Please retype every record exactly as it appears, omitting the pictures.

Top of DATA FOR THIS TASK

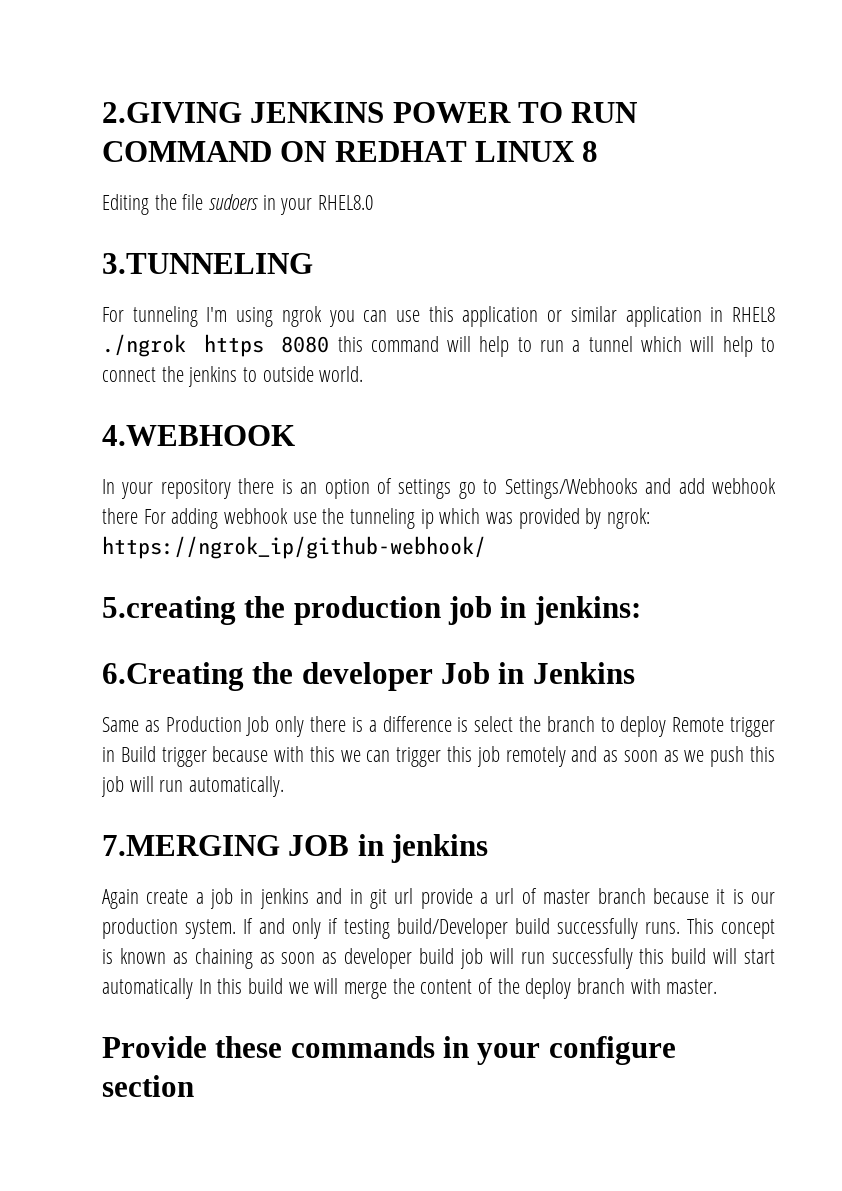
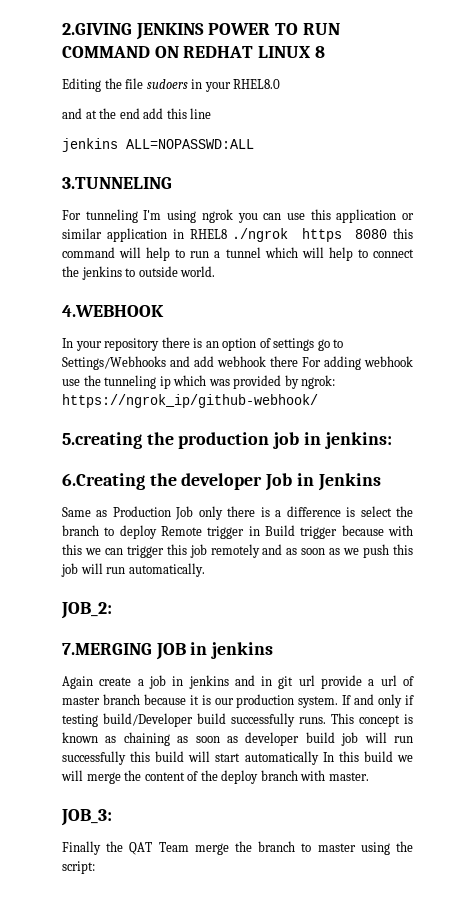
(374, 202) none -> [62,108,212,119] [62,138,254,152] // and at the end add this line // jenkins ALL=NOPASSWD:ALL
(285, 786) none -> [61,602,112,619] // JOB_2:
[102,1036,676,1065] [102,1075,194,1097] Provide these commands in your configure section -> [61,809,112,826] [62,841,413,855] [62,861,95,874] JOB_3: // Finally the QAT Team merge the branch to master using the script:

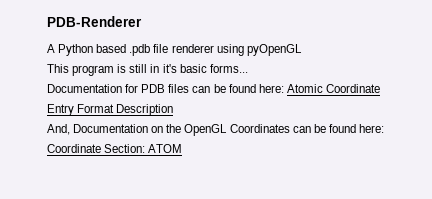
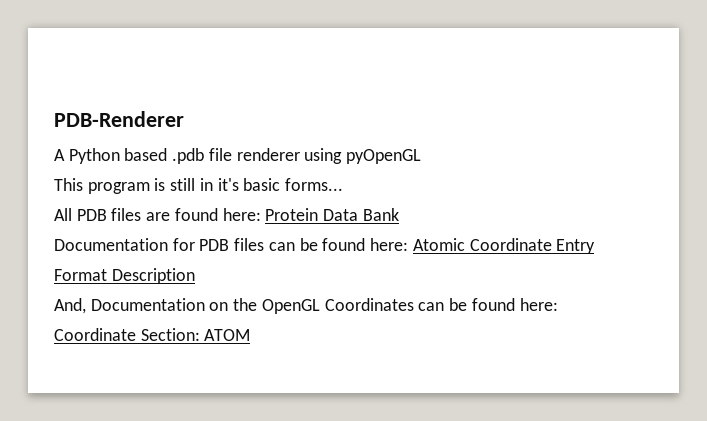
(248, 68) none -> [54,208,399,221] // All PDB files are found here: Protein Data Bank

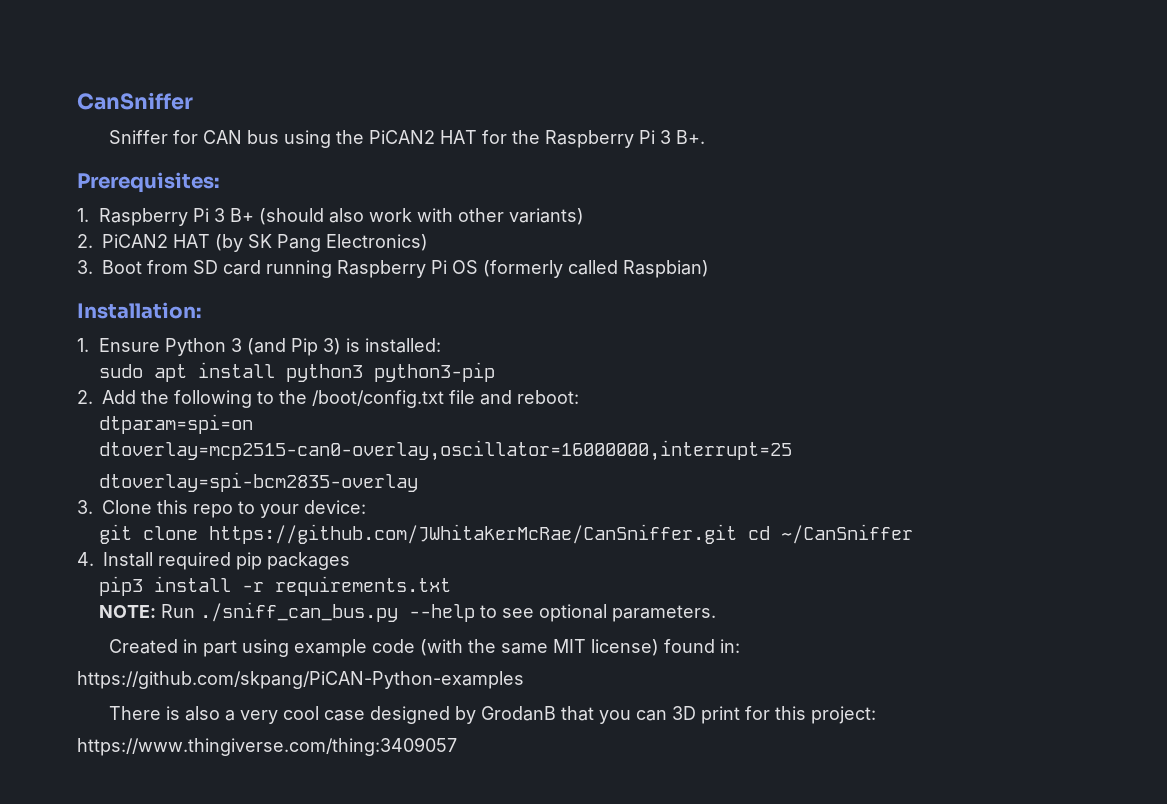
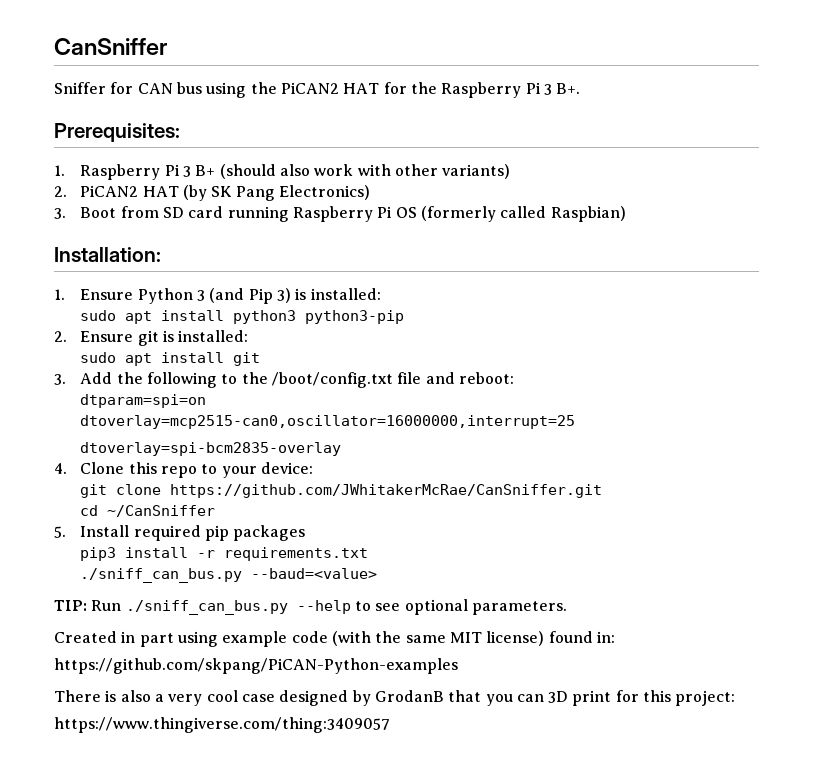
(93, 397) none -> [80,330,249,346] [80,352,261,366] [54,374,66,385] Ensure git is installed: // sudo apt install git // 3.
[98,440,792,461] dtoverlay=mcp2515-can0-overlay,oscillator=16000000,interrupt=25 -> [80,415,576,429] dtoverlay=mcp2515-can0,oscillator=16000000,interrupt=25
[77,500,93,514] 3. -> [54,463,67,474] 4.
(737, 534) none -> (603, 491) //
[77,552,94,566] 4. -> [54,526,66,538] 5.
[98,605,156,618] NOTE: -> [80,568,378,583] [54,600,87,611] ./sniff_can_bus.py --baud=<value> // TIP:

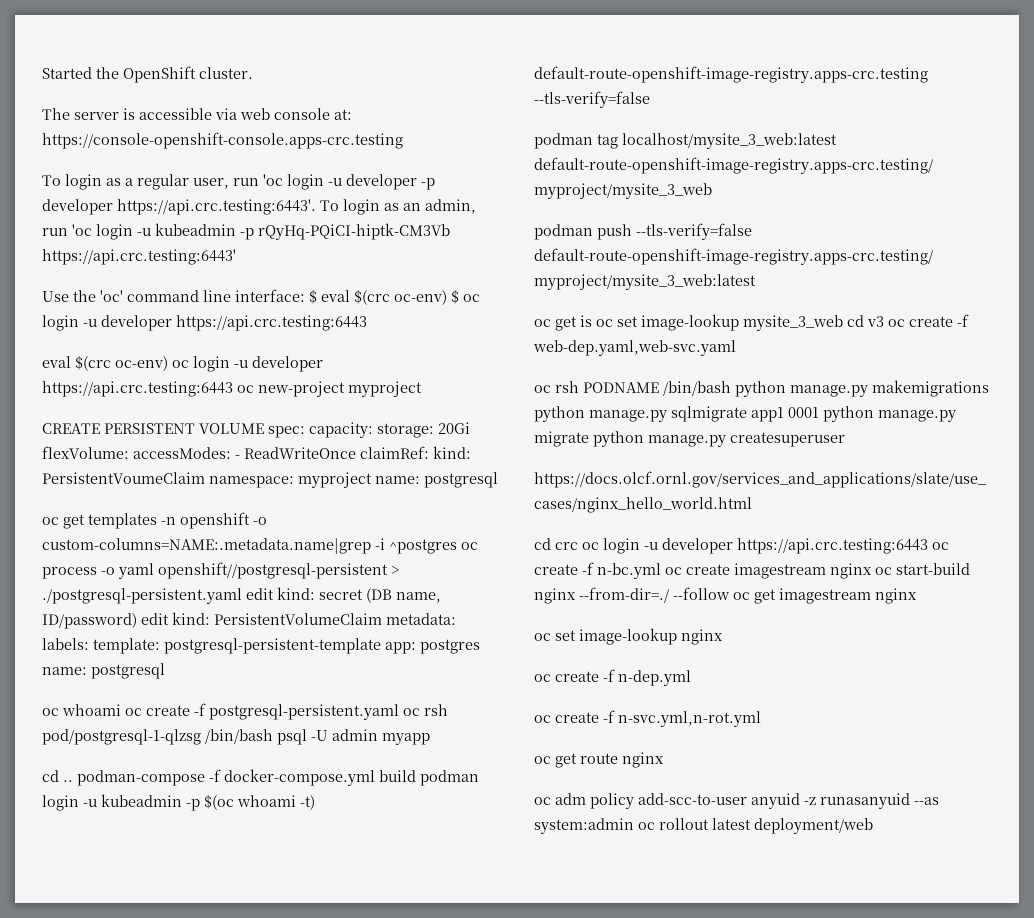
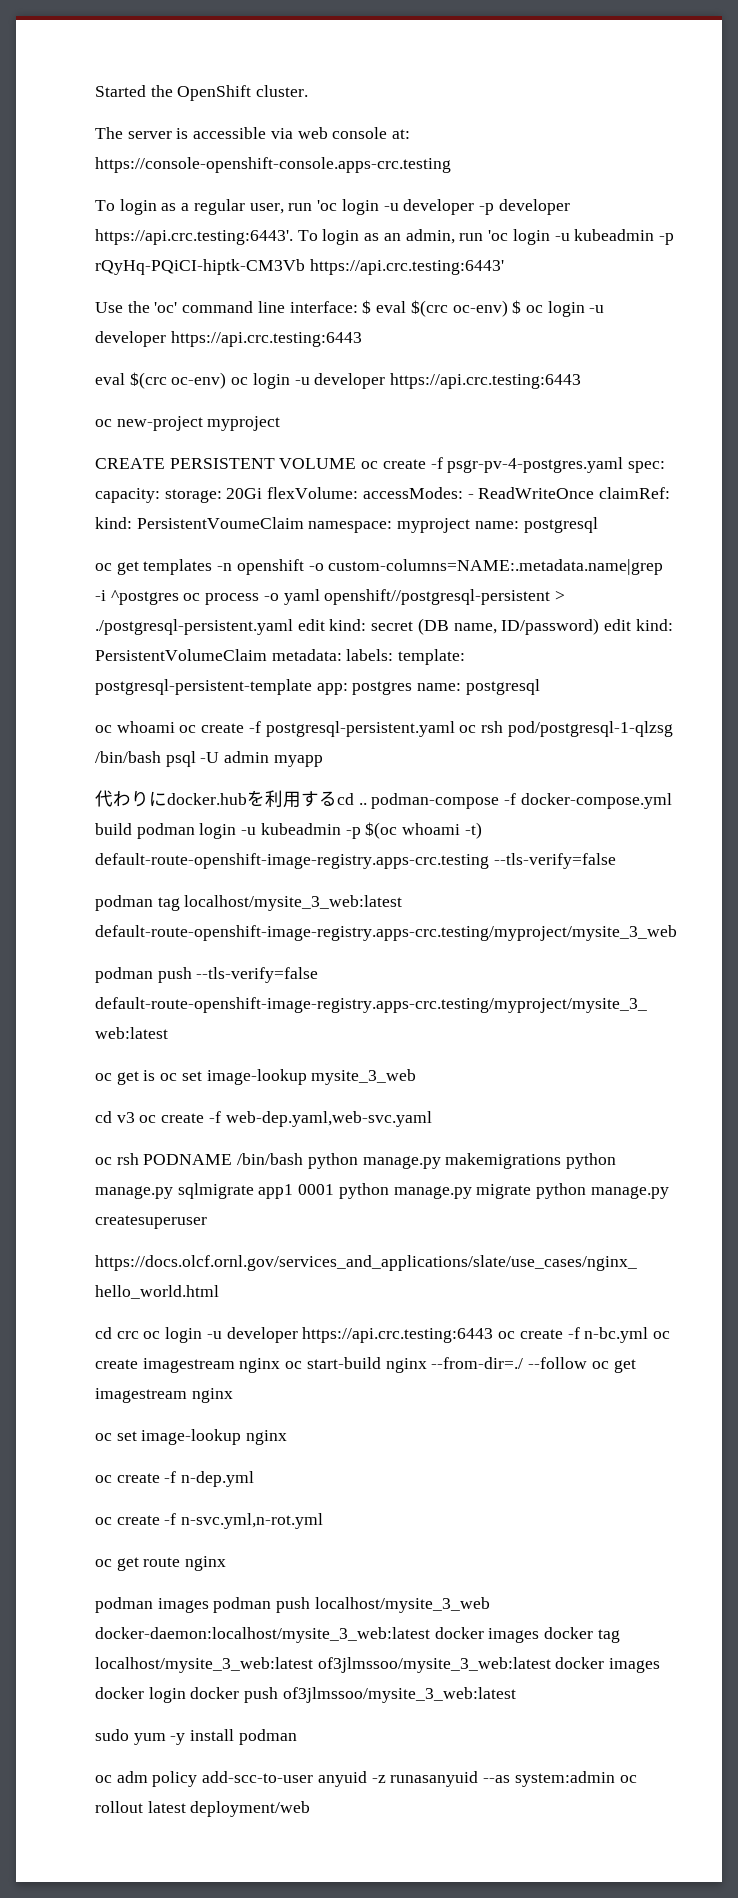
(233, 389) none -> (582, 381) //
(264, 428) none -> [361,457,624,473] oc create -f psgr-pv-4-postgres.yaml
(430, 739) none -> [95,790,337,808] 代わりにdocker.hubを利用する
(843, 323) none -> (417, 1077) //
(664, 760) none -> [95,1597,490,1613] [95,1627,620,1643] [95,1657,661,1673] [95,1687,516,1703] [95,1729,297,1745] // podman images podman push localhost/mysite_3_web docker-daemon:localhost/mysite_3_web:latest docker images docker tag localhost/mysite_3_web:latest of3jlmssoo/mysite_3_web:latest docker images docker login docker push of3jlmssoo/mysite_3_web:latest // sudo yum -y install podman

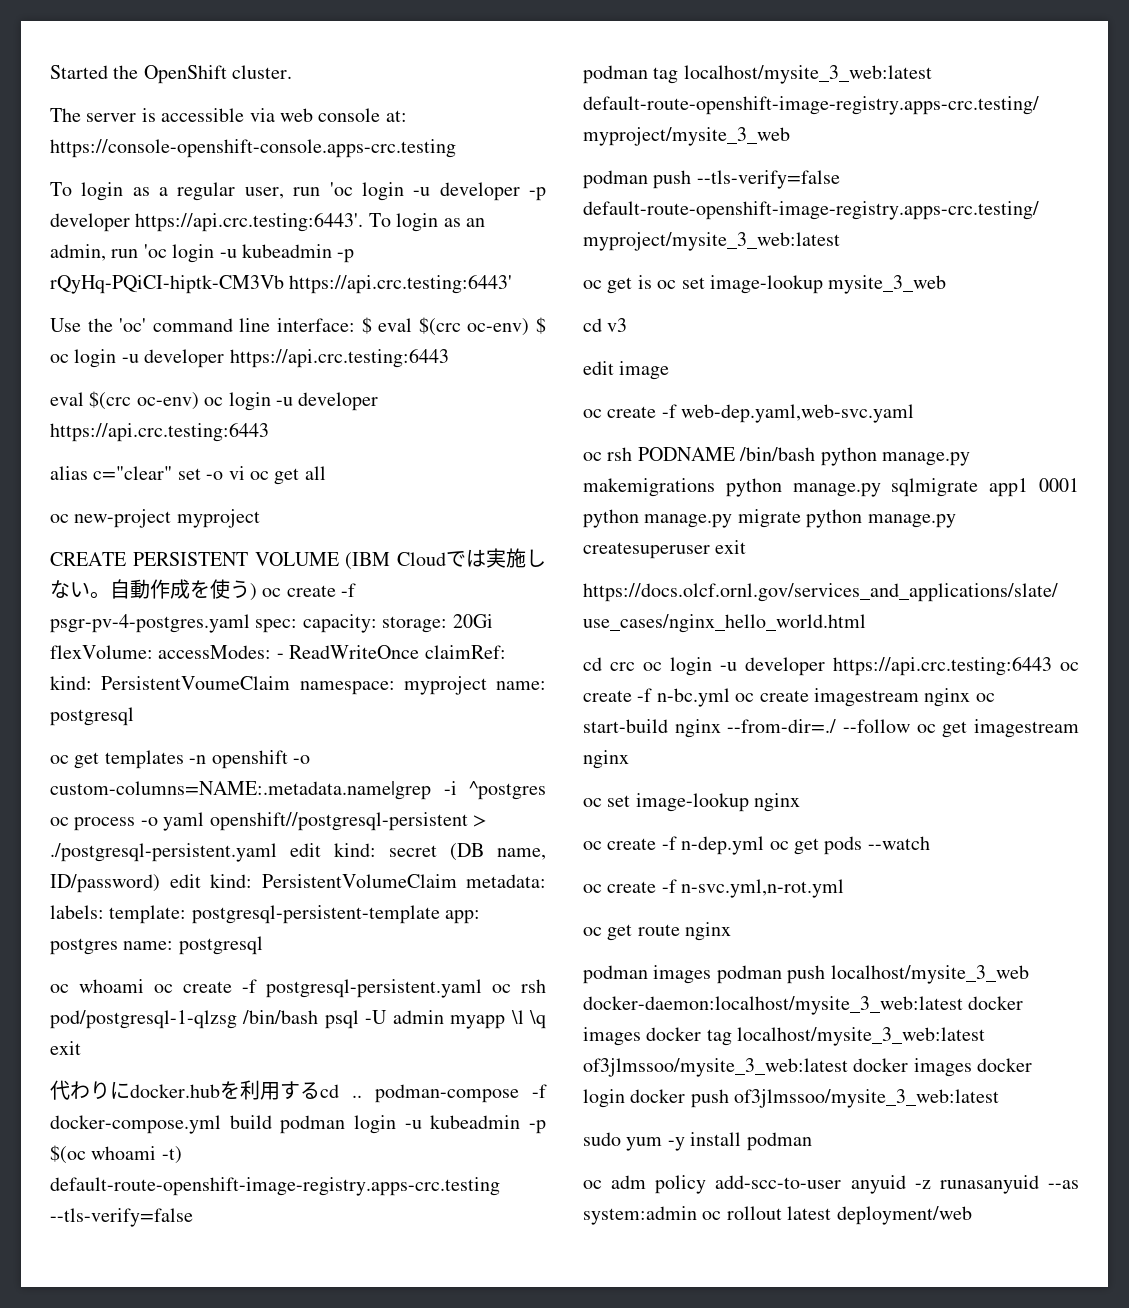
(582, 381) none -> [50,466,326,485] // alias c="clear" set -o vi oc get all
(357, 463) none -> [345,548,546,570] [50,579,257,601] (IBM Cloudでは実施しない。自動作成を使う)
(323, 761) none -> [510,1010,547,1029] [50,1041,81,1055] \l \q exit
(135, 1117) none -> [583,361,670,380] // edit image //
(207, 1222) none -> [715,540,747,554] exit
(255, 1479) none -> [769,836,930,855] oc get pods --watch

Bottom of DATA FOR THIS TASK

### TASK RESPONSE
(374, 202) none -> [62,108,212,119] [62,138,254,152] // and at the end add this line // jenkins ALL=NOPASSWD:ALL
(285, 786) none -> [61,602,112,619] // JOB_2:
[102,1036,676,1065] [102,1075,194,1097] Provide these commands in your configure section -> [61,809,112,826] [62,841,413,855] [62,861,95,874] JOB_3: // Finally the QAT Team merge the branch to master using the script:

(248, 68) none -> [54,208,399,221] // All PDB files are found here: Protein Data Bank

(93, 397) none -> [80,330,249,346] [80,352,261,366] [54,374,66,385] Ensure git is installed: // sudo apt install git // 3.
[98,440,792,461] dtoverlay=mcp2515-can0-overlay,oscillator=16000000,interrupt=25 -> [80,415,576,429] dtoverlay=mcp2515-can0,oscillator=16000000,interrupt=25
[77,500,93,514] 3. -> [54,463,67,474] 4.
(737, 534) none -> (603, 491) //
[77,552,94,566] 4. -> [54,526,66,538] 5.
[98,605,156,618] NOTE: -> [80,568,378,583] [54,600,87,611] ./sniff_can_bus.py --baud=<value> // TIP:

(233, 389) none -> (582, 381) //
(264, 428) none -> [361,457,624,473] oc create -f psgr-pv-4-postgres.yaml
(430, 739) none -> [95,790,337,808] 代わりにdocker.hubを利用する
(843, 323) none -> (417, 1077) //
(664, 760) none -> [95,1597,490,1613] [95,1627,620,1643] [95,1657,661,1673] [95,1687,516,1703] [95,1729,297,1745] // podman images podman push localhost/mysite_3_web docker-daemon:localhost/mysite_3_web:latest docker images docker tag localhost/mysite_3_web:latest of3jlmssoo/mysite_3_web:latest docker images docker login docker push of3jlmssoo/mysite_3_web:latest // sudo yum -y install podman

(582, 381) none -> [50,466,326,485] // alias c="clear" set -o vi oc get all
(357, 463) none -> [345,548,546,570] [50,579,257,601] (IBM Cloudでは実施しない。自動作成を使う)
(323, 761) none -> [510,1010,547,1029] [50,1041,81,1055] \l \q exit
(135, 1117) none -> [583,361,670,380] // edit image //
(207, 1222) none -> [715,540,747,554] exit
(255, 1479) none -> [769,836,930,855] oc get pods --watch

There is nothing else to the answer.